Venezia, 6 febbraio 2026 – Dai canali della laguna alle colline scozzesi, passando per la luce atlantica di Lisbona e le strade parigine, gli Hoscar Awards 2026 di Hostelworld sono stati assegnati anche quest’anno, celebrando i migliori ostelli in Italia e nel resto d’Europa. La premiazione, avvenuta ieri in digitale alle 19, ha visto in gara strutture storiche e nuove aperture, con una presenza italiana molto forte tra i vincitori principali. Gli Hoscars, considerati da molti viaggiatori come “la bussola degli zaini”, sono ormai un punto fermo per chi sceglie un turismo giovane e informale.
Ostelli premiati: il grande successo italiano tra tradizione e novità
In Italia, il premio “Best Hostel” è andato al Generator Venice, sull’isola della Giudecca. “Non credevamo di poter battere realtà così consolidate”, ha raccontato Elena Benatti, responsabile accoglienza, contattata nel primo pomeriggio. L’ostello si distingue per la vista diretta su San Marco e per gli spazi comuni dove arredi industriali si mescolano a tocchi tipici veneziani. L’atmosfera internazionale e le attività culturali settimanali hanno fatto la differenza.
Altri riconoscimenti importanti sono arrivati per il The RomeHello a Roma e il Combo Milano, già noti per il loro impegno nella sostenibilità. “Offriamo più di un letto: tour guidati gratuiti, laboratori di cucina, serate con musica dal vivo”, spiega Paolo Ferrini, direttore di The RomeHello. A Milano, Combo è diventato punto di riferimento per eventi artistici ed esposizioni temporanee; la sera attira anche chi non soggiorna lì. I prezzi? Tra i 28 e i 40 euro a notte, colazione inclusa — una tariffa che resta competitiva in Europa.
Capitali europee: Lisbona e Parigi confermano il loro appeal giovane
Fuori dall’Italia spicca ancora il Lisbon Destination Hostel, dentro la stazione ferroviaria di Rossio, premiato come “Best Atmosphere”. “Volevamo rompere lo stereotipo dell’ostello freddo e impersonale”, dice la manager Catarina Teixeira. Usare uno spazio storico ha attirato sia viaggiatori solitari sia piccoli gruppi. Gli ospiti amano la terrazza piena di piante e le serate con fado improvvisato.
A Parigi l’OOPS! Hostel nel Quartiere Latino ha ottenuto il premio per l’accessibilità e i servizi inclusivi. “In Francia gli ostelli spesso hanno una cattiva fama”, ammette il proprietario Gilles Martin, “ma qui si sta davvero come a casa”. I prezzi si aggirano intorno ai 35 euro a notte per letto in camerata condivisa; ci sono anche camere doppie e mini-appartamenti adatti alle famiglie.
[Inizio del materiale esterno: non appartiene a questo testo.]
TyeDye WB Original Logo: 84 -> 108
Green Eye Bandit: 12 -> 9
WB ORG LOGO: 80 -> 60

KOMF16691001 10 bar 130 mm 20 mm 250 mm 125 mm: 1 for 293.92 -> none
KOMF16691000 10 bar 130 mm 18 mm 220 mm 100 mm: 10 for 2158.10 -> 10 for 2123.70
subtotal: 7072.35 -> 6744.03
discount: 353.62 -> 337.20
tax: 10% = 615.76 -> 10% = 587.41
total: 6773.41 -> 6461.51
Nord Europa: Edimburgo premia l’ospitalità autentica
Tra le sorprese c’è il premio a Edimburgo: il Castle Rock Hostel si è aggiudicato la categoria “Best Location”. Chi arriva in città imbocca Johnston Terrace non può non notare la facciata in pietra grigia proprio sotto il castello. Gli ospiti apprezzano l’atmosfera rilassata — molti italiani incontrati stamattina fuori dall’ostello ne parlavano così — con aree comuni arredate in stile vintage e una sala giochi sempre piena. Il costo è contenuto: circa 32 sterline a notte, con sconti per chi resta più giorni.
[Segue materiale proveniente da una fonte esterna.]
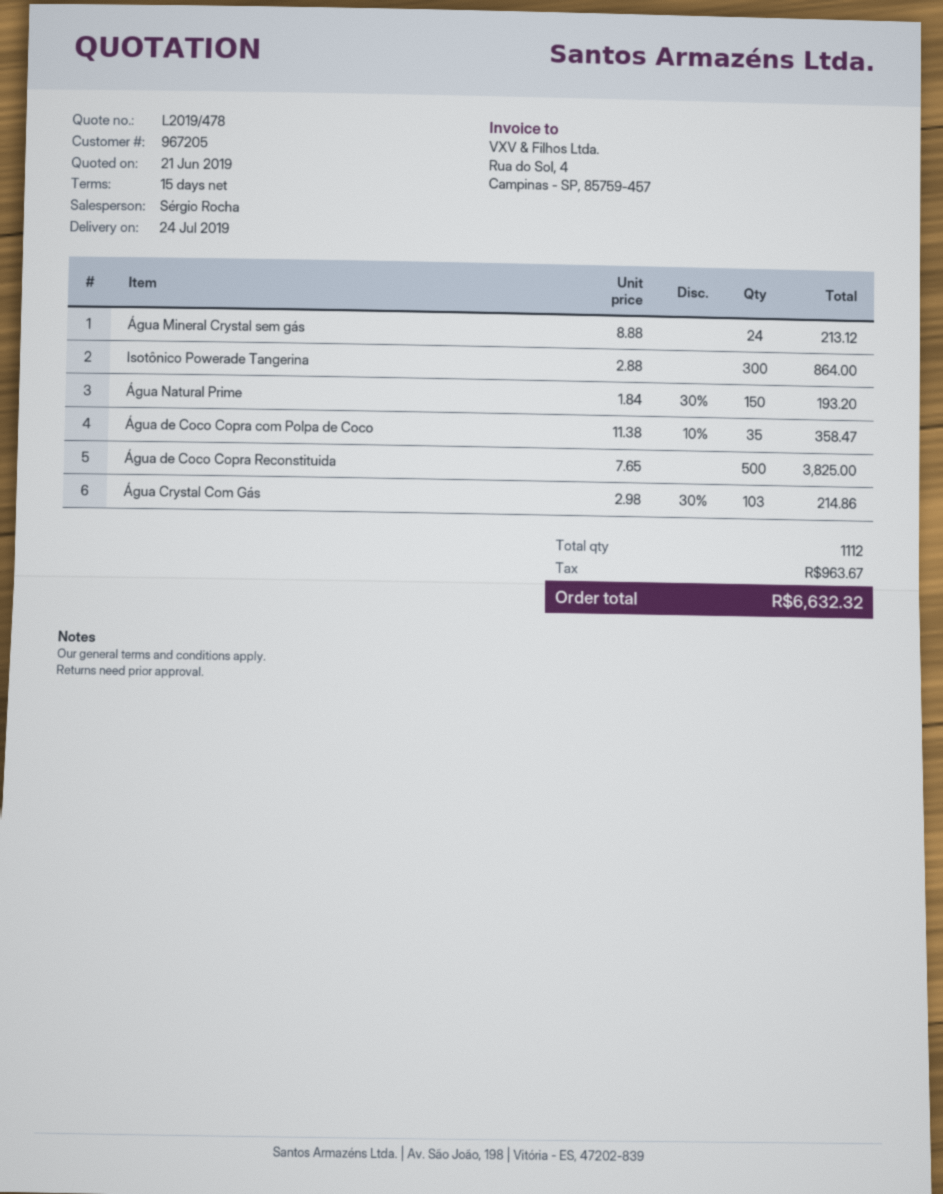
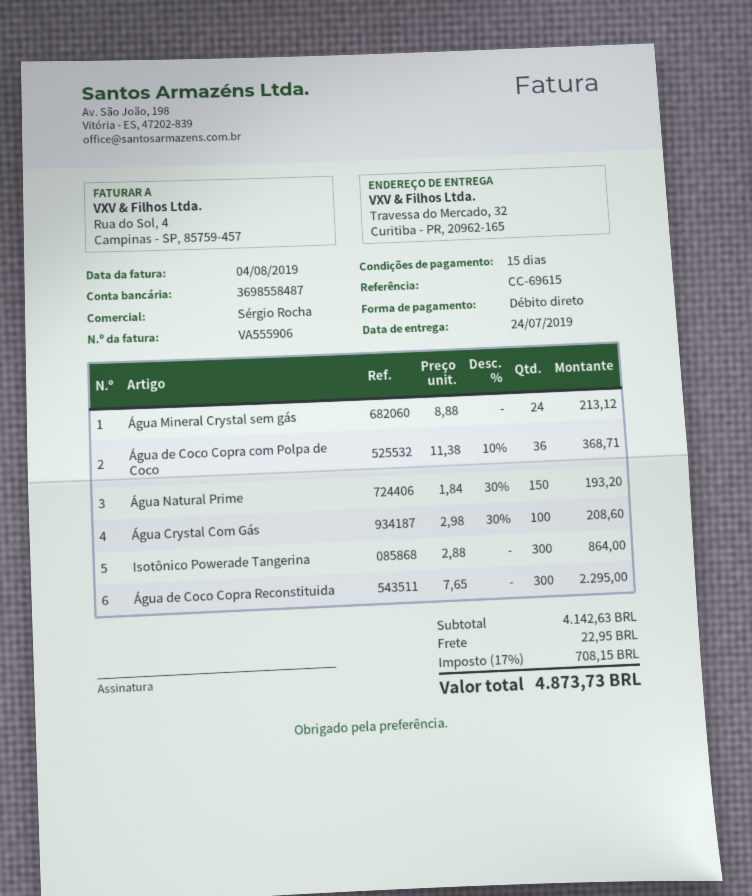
Água de Coco Copra com Polpa de Coco: 35 x 11.38 - 10% = 358.47 -> 36 x 11.38 - 10% = 368.71
Água de Coco Copra Reconstituida: 500 x 7.65 = 3825.00 -> 300 x 7.65 = 2295.00
Água Crystal Com Gás: 103 x 2.98 - 30% = 214.86 -> 100 x 2.98 - 30% = 208.60
shipping: none -> 22.95
tax: 963.67 -> 708.15
total: 6632.32 -> 4873.73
Chi sono i viaggiatori degli Hoscars
Secondo i dati diffusi da Hostelworld, l’età media degli ospiti nei migliori ostelli va dai 21 ai 32 anni. Si viaggia spesso da soli o in coppia; quasi sempre all’ultimo momento (il 58% delle prenotazioni arriva entro 48 ore dalla partenza). “Non sono solo studenti — racconta Marta Ricciardi, giovane designer romana incontrata al check-in del Combo — c’è chi lavora da remoto o si muove per uno stage”.
Cosa cercano? Un’atmosfera rilassata, eventi condivisi e prezzi più abbordabili rispetto agli hotel tradizionali. Da Venezia a Lisbona, passando per Parigi ed Edimburgo, le recensioni confermano che la forza vera di questi ostelli resta il senso di comunità. Un valore che, anche dopo la pandemia, continua a farli preferire da una nuova generazione di viaggiatori europei.